But measuring inflation isn’t easy. It is as much art as it is science.

The world’s number one inflation index, arguably, is the United States Bureau of Labor Statistics (BLS) Consumer Price Index (CPI), which has been around for over 100 years.

Not all economists and business leaders are happy with the CPI, however. Its methodology sometimes seems antiquated, and it publishes only once a month. It also relies on a workforce of 477 people who canvas supermarkets, department stores, gas stations and hospitals, often simply jotting down retail prices — not exactly 21st century.

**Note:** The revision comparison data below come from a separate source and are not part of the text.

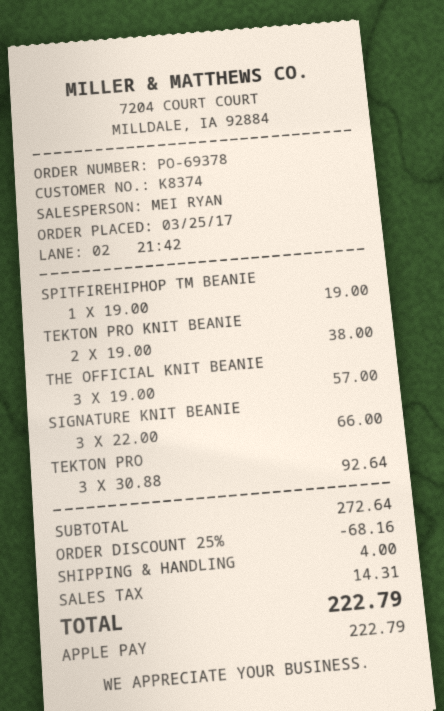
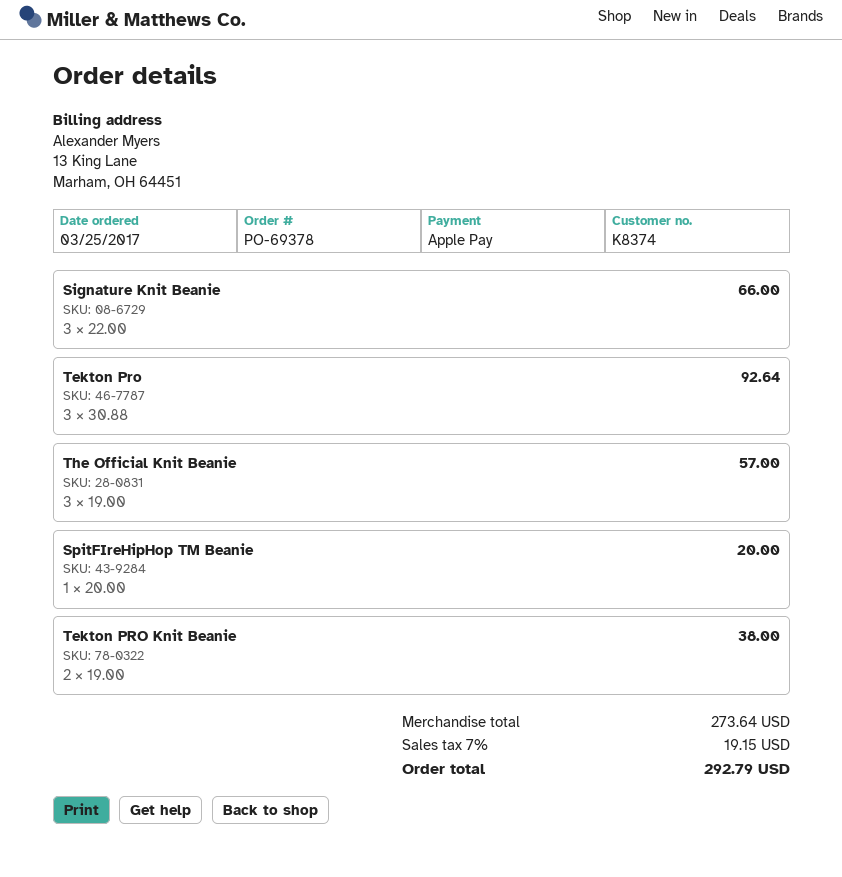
SPITFIREHIPHOP TM BEANIE: 1 x 19.00 = 19.00 -> 1 x 20.00 = 20.00
subtotal: 272.64 -> 273.64
discount: 25% = 68.16 -> none
shipping: 4.00 -> none
tax: 14.31 -> 19.15
total: 222.79 -> 292.79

“Basically, they go to stores — whether it’s electronically or in person — and write down prices,” Nationwide insurance chief economist David Berson told Marketplace. “They compare those prices to a month earlier.”

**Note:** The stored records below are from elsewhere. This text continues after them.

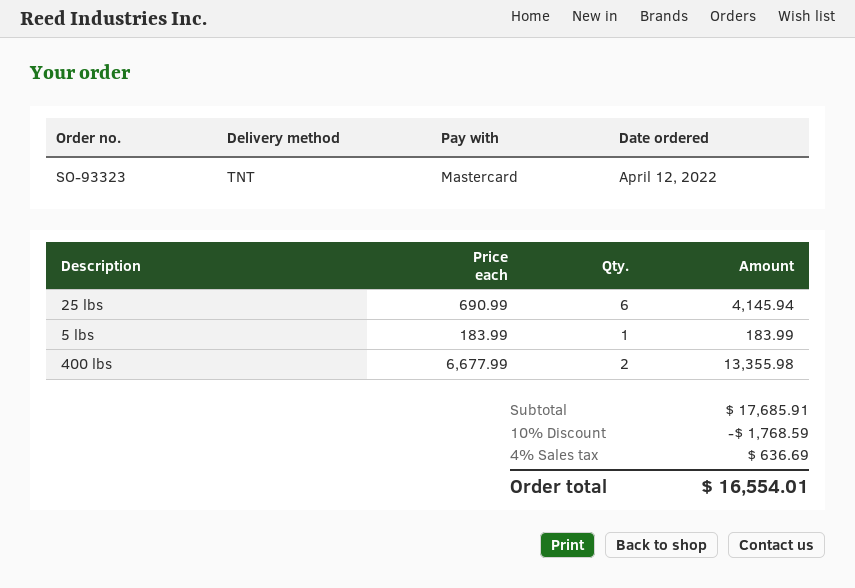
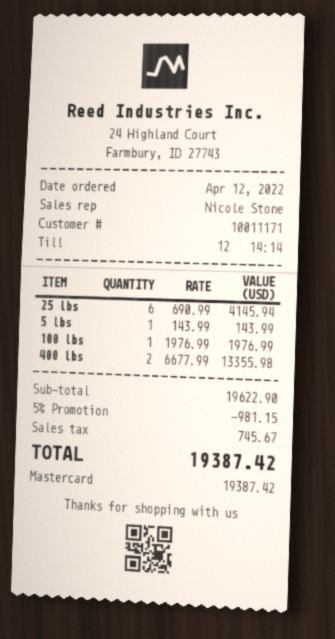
5 lbs: 1 x 183.99 = 183.99 -> 1 x 143.99 = 143.99
100 lbs: none -> 1 x 1976.99 = 1976.99
subtotal: 17685.91 -> 19622.90
discount: 10% = 1768.59 -> 5% = 981.15
tax: 636.69 -> 745.67
total: 16554.01 -> 19387.42

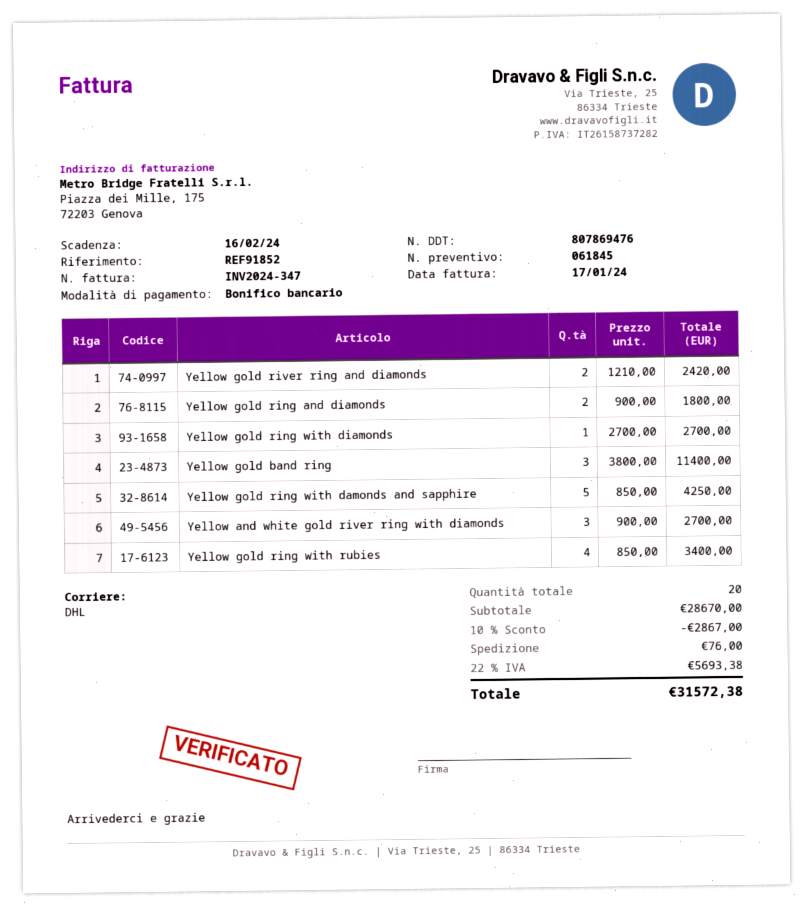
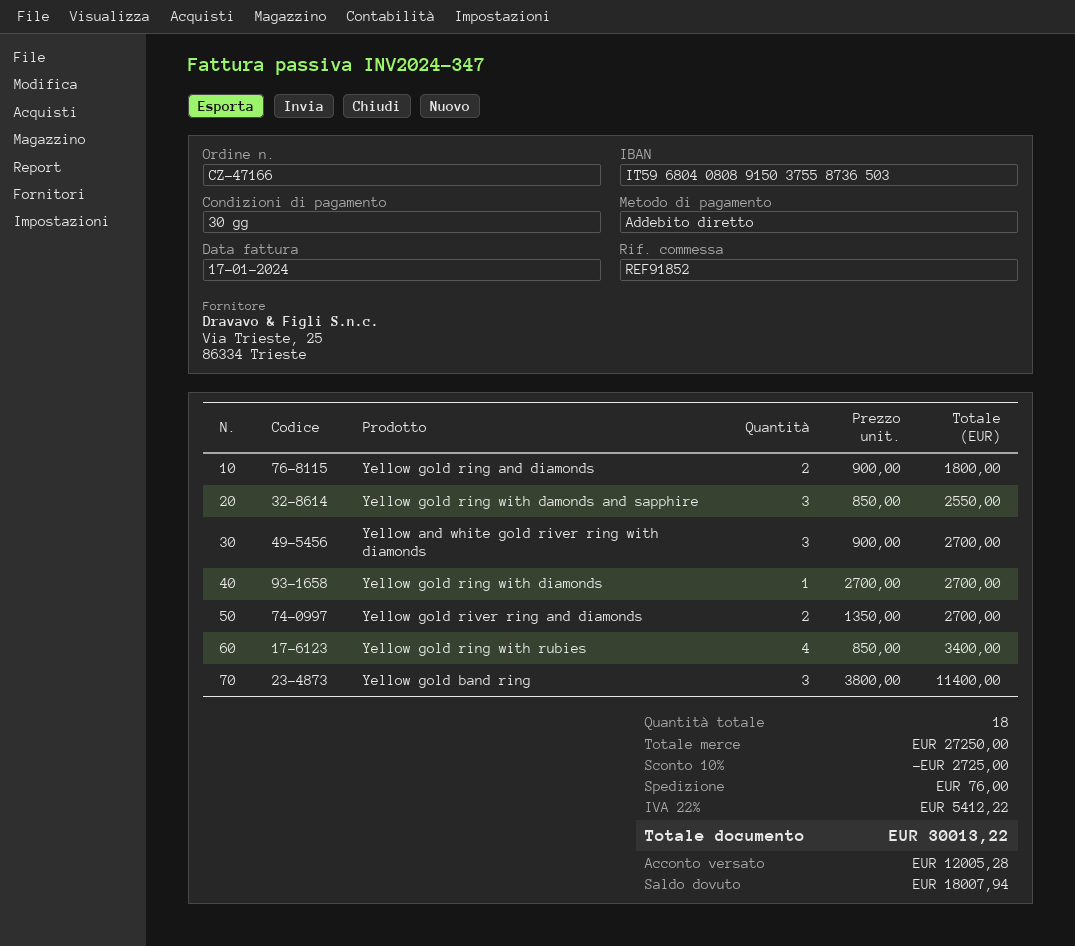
payment method: bank transfer -> direct debit
Yellow gold river ring and diamonds: 2 x 1210.00 = 2420.00 -> 2 x 1350.00 = 2700.00
Yellow gold ring with damonds and sapphire: 5 x 850.00 = 4250.00 -> 3 x 850.00 = 2550.00
total quantity: 20 -> 18
subtotal: 28670.00 -> 27250.00
discount: 10% = 2867.00 -> 10% = 2725.00
tax: 22% = 5693.38 -> 22% = 5412.22
total: 31572.38 -> 30013.22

This may be why Truflation.com, a blockchain-based inflation index, is now attracting some attention. It gathers digital data from some 40 “partners” or sources that collectively offer up to around 18 million data points, compared with the CPI’s relatively modest 80,000 data points. Truflation also has a United Kingdom version.

The new inflation index is also updated daily. If rising consumer prices are finally plateauing or beginning to drop, it should be able to pick up changes earlier than the government gauge.

Economist Paul Krugman wrote in a New York Times column in late October: “I’ve been having some fun with a project called Truflation, which supposedly uses the blockchain and was backed in part by crypto types and which I suspect was intended to show that official inflation was greatly understated. What its numbers actually show is a steep decline in inflation over the past year.”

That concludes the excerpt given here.